- [Assignment] Word for word, restate the entries below, but exclude the images.
Source material section start
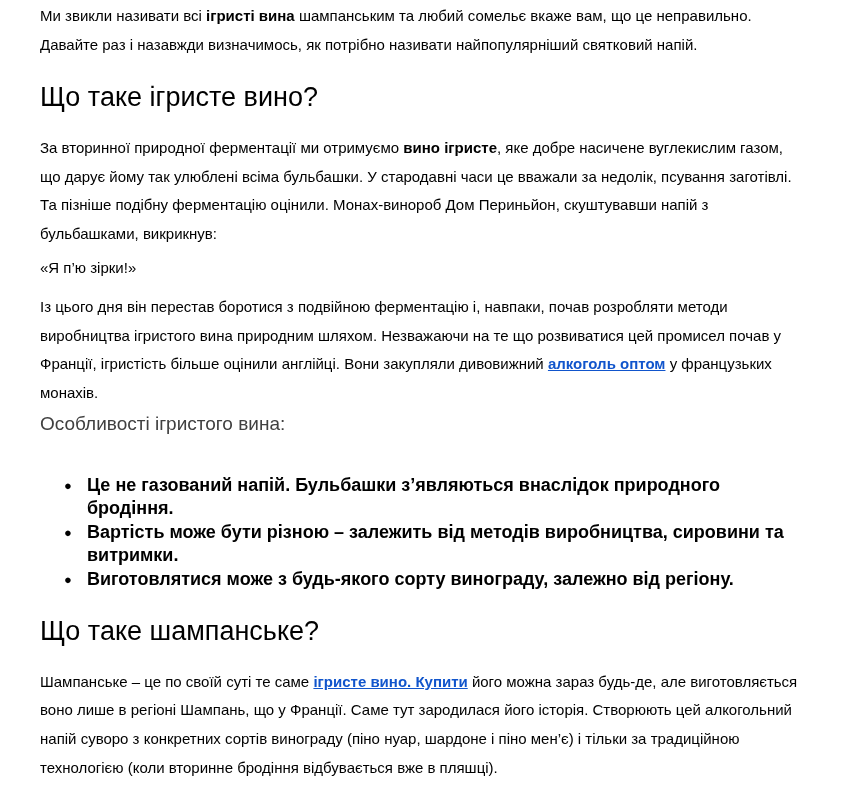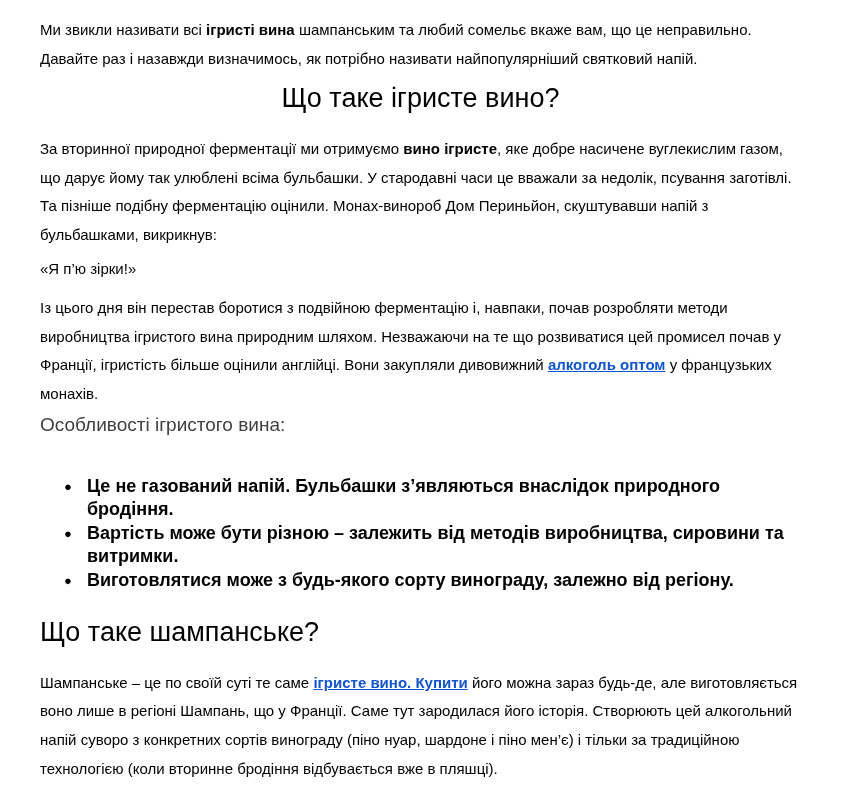"Ми звикли називати всі ігристі" .doc { padding: 16px 44px 0 40px -> 2px 44px 0 40px }
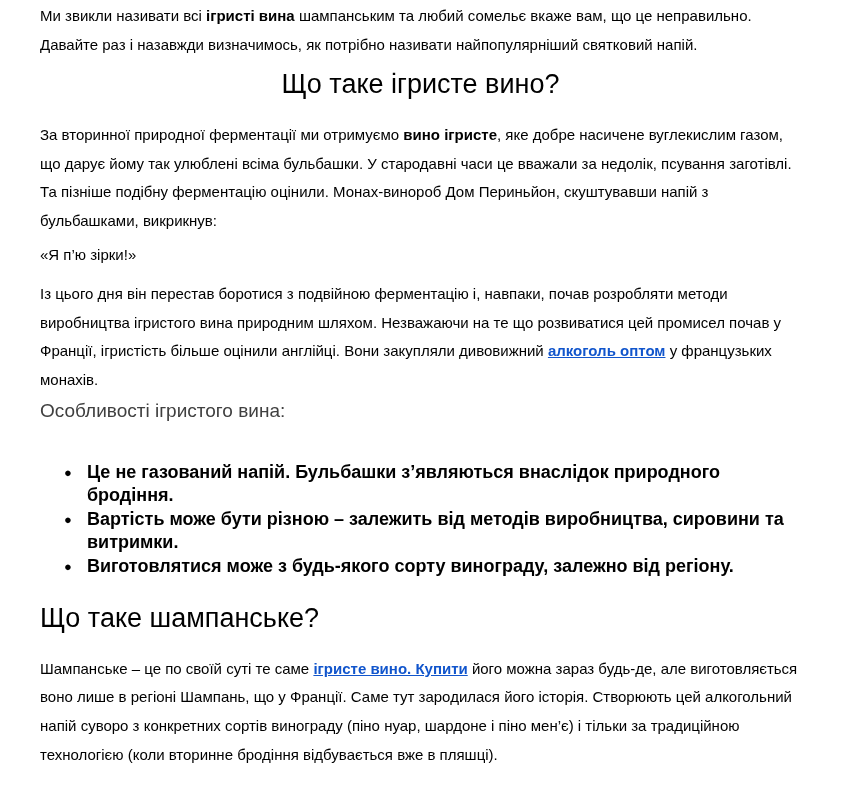"Що таке ігристе вино?" .mt-h2a { margin-top: 9px -> 22px; text-align: center -> none }
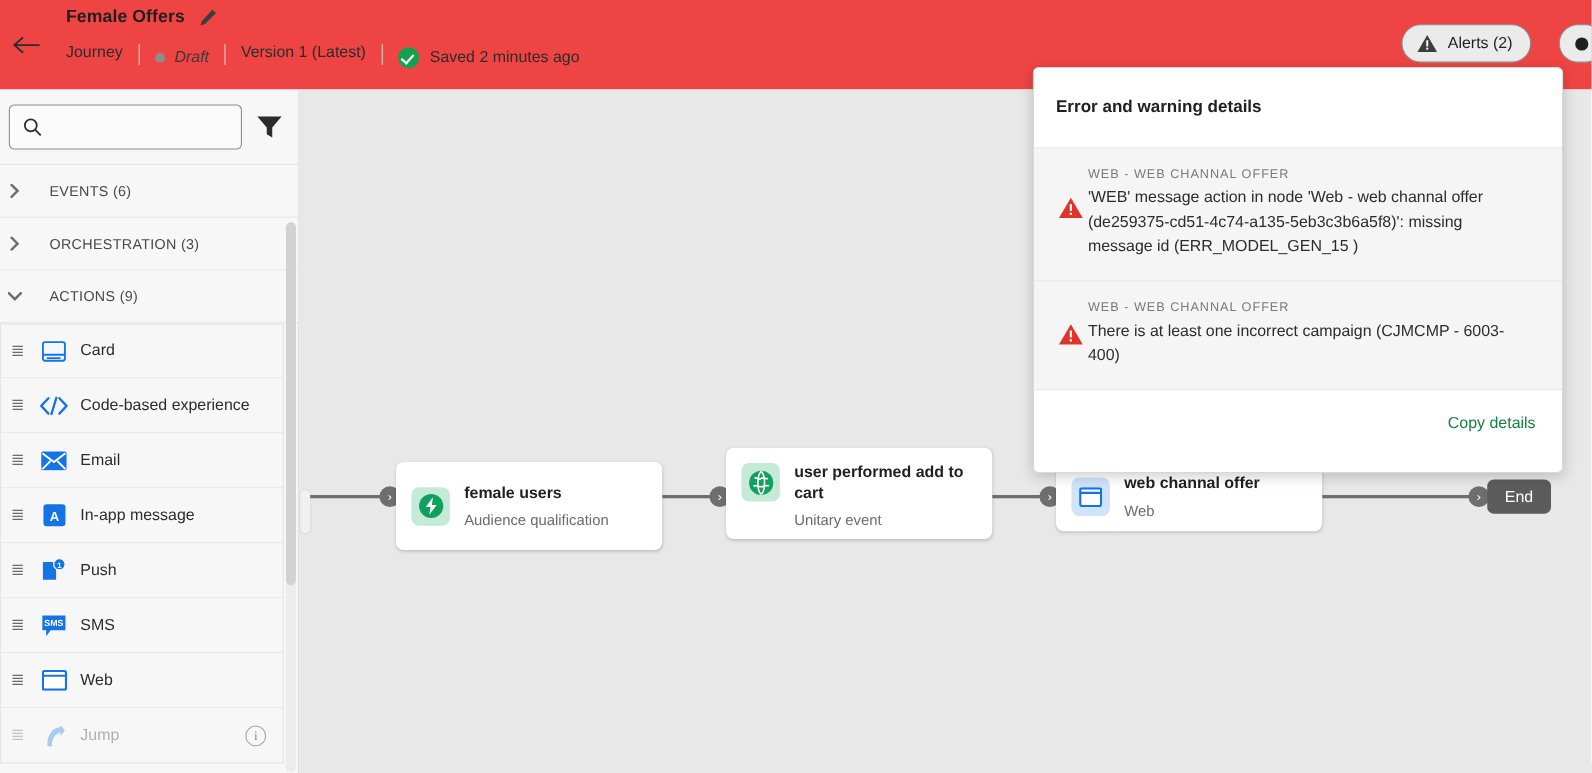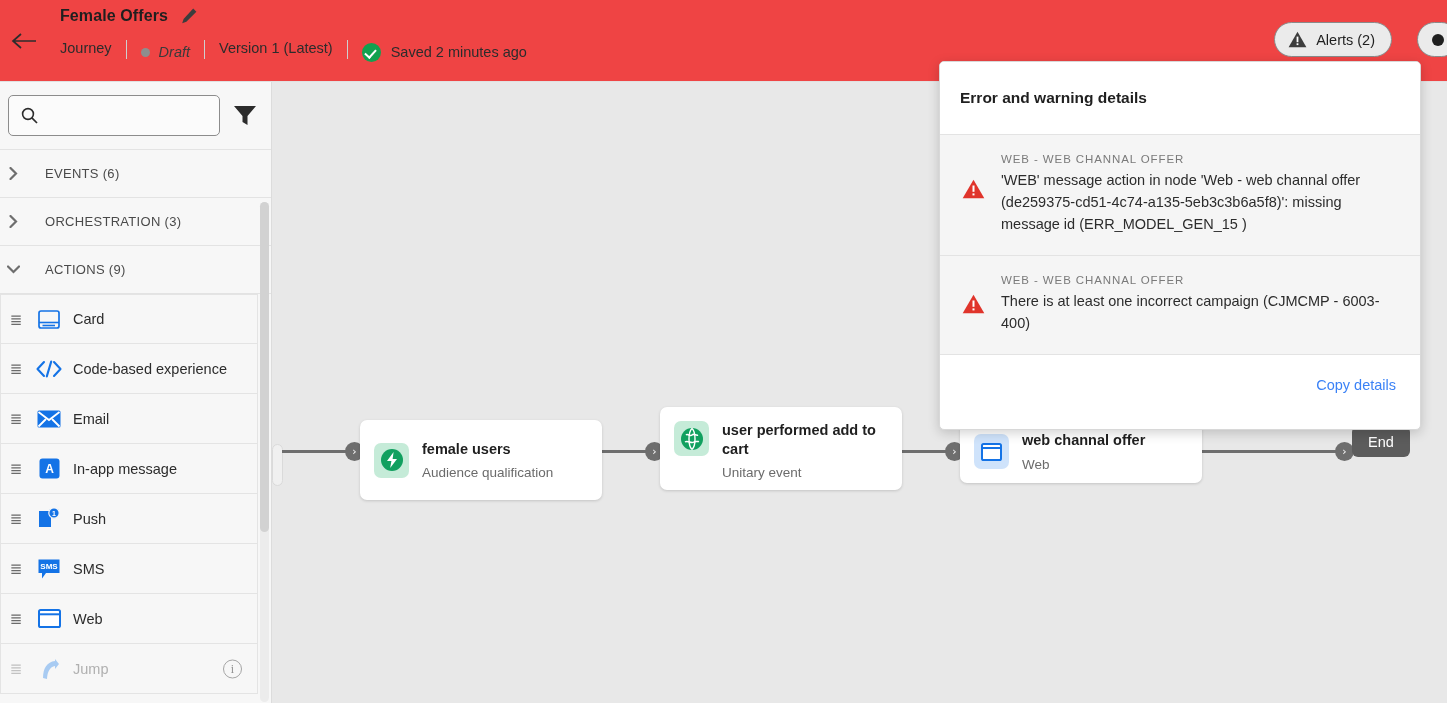"WEB - WEB CHANNAL OFFER" .err-item { gap: 16px -> 4px }
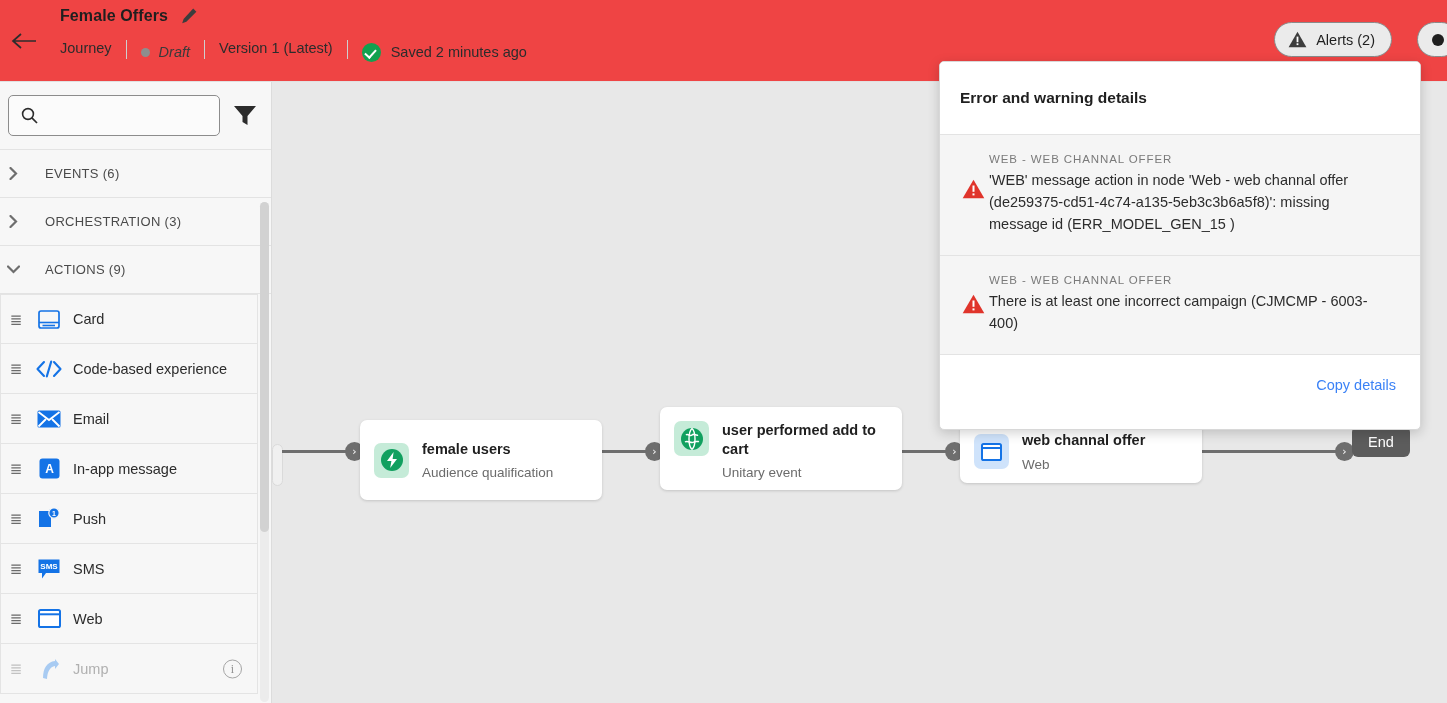"Copy details" .copy-link { color: #3b82f6 -> #15803d }
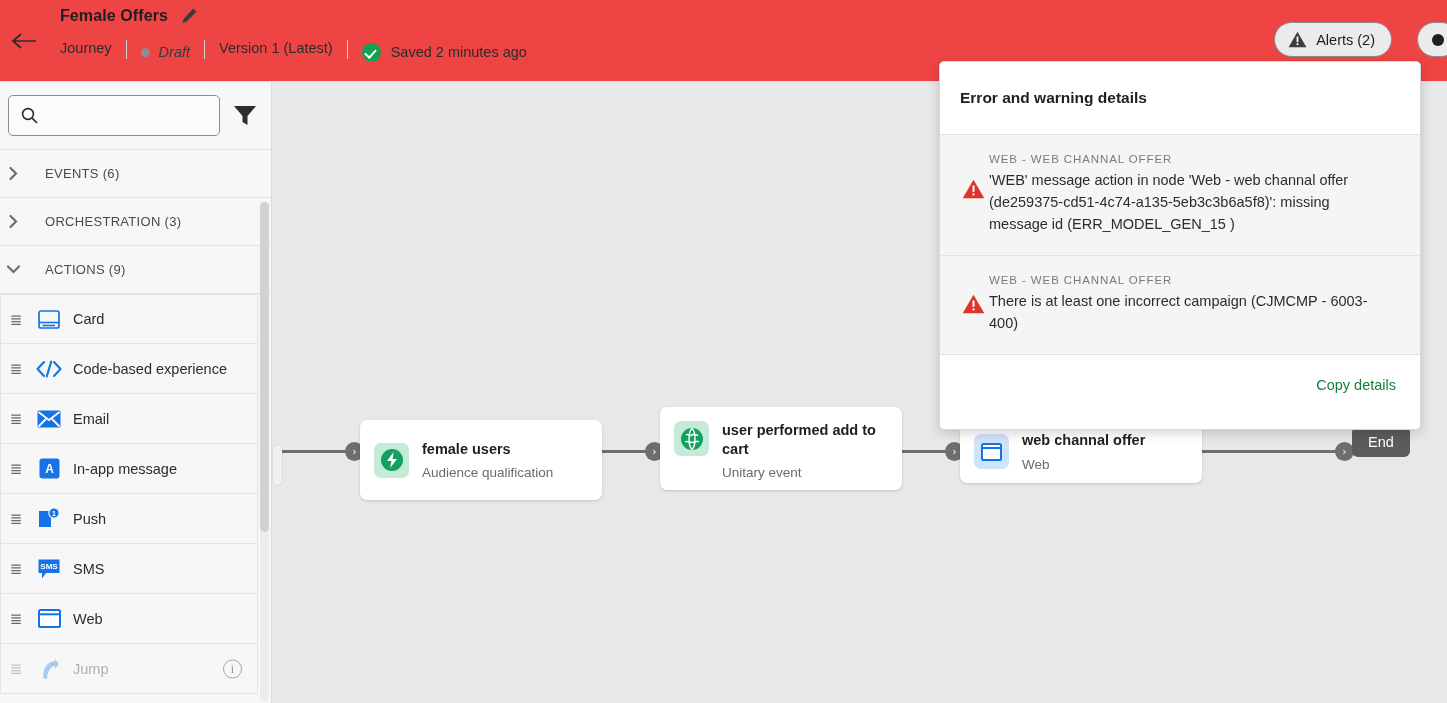"End" .end-node { top: 344px -> 354px }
Source material section end
- [Result of this exercise]
"Ми звикли називати всі ігристі" .doc { padding: 16px 44px 0 40px -> 2px 44px 0 40px }
"Що таке ігристе вино?" .mt-h2a { margin-top: 9px -> 22px; text-align: center -> none }
"WEB - WEB CHANNAL OFFER" .err-item { gap: 16px -> 4px }
"Copy details" .copy-link { color: #3b82f6 -> #15803d }
"End" .end-node { top: 344px -> 354px }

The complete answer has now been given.